Mission Control Center
Work during the 6½-hour spacewalk includes installation a 14-foot beam extending from Quest to the newly installed S-Zero (S0) Truss to help spacewalkers maneuver around the station more efficiently. They will install halogen work lights on the Unity module and the U.S. laboratory, Destiny -- the 40-watt lamps are five times more powerful than standard 40-watt lamps and will shine a 9- by 7-foot elliptical beam of light 20 feet away. The spacewalkers will setup and partially assemble a work platform.
Ross, working from the station’s robotic arm, also will install shock absorbers to either side of the Mobile Transporter to provide a barrier and attach point between the railcar and future hand-propelled carts that will be used by spacewalkers.
Morin will deploy an instrument to measure and characterize the radiation environment outside the station. He also will troubleshoot a balky bolt on a redundant cable cutting system on the Mobile Transporter. A successful test run of that railcar concluded late Monday when ground controllers commanded it to latch onto the railway and plug into a power source. The railcar is ready to receive the Mobile Base System during the next shuttle mission, STS-111, giving the station’s Canadarm2 points of attachment on the rail-car base capable of moving along the station’s Integrated Truss.
Additional tasks include installing handrails on S0, relocating tools for STS-111 spacewalks, adjusting a thermal blanket partly obstructing a GPS antenna on S0, performing photo and video documentation of station components and checking out a gauge that is designed to detect minute amounts of gas in the environment of space.

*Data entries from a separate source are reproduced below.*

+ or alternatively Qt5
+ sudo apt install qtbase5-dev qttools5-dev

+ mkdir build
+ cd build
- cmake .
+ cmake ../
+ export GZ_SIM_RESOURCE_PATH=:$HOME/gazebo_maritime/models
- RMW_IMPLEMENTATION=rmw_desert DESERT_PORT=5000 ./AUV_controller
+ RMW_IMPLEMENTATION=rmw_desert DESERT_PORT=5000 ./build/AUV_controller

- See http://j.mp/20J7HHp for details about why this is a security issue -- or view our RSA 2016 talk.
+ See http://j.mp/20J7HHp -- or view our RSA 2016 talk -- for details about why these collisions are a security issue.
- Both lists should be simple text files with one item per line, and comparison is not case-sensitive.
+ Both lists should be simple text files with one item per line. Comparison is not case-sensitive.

The Atlantis crew – Commander Mike Bloomfield, Pilot Steve Frick, Mission Specialists Ellen Ochoa, Rex Walheim, Steve Smith, Morin, and Ross– was awakened at 3:44 a.m. to “I Am an American,” performed by the Purdue University Marching band. It was dedicated to Purdue graduate Ross. The station crew – Commander Yury Onufrienko, Flight Engineers Carl Walz and Dan Bursch – was also awakened at 3:44 a.m.
The next STS-110 mission status report will be issued this evening, or earlier if events warrant.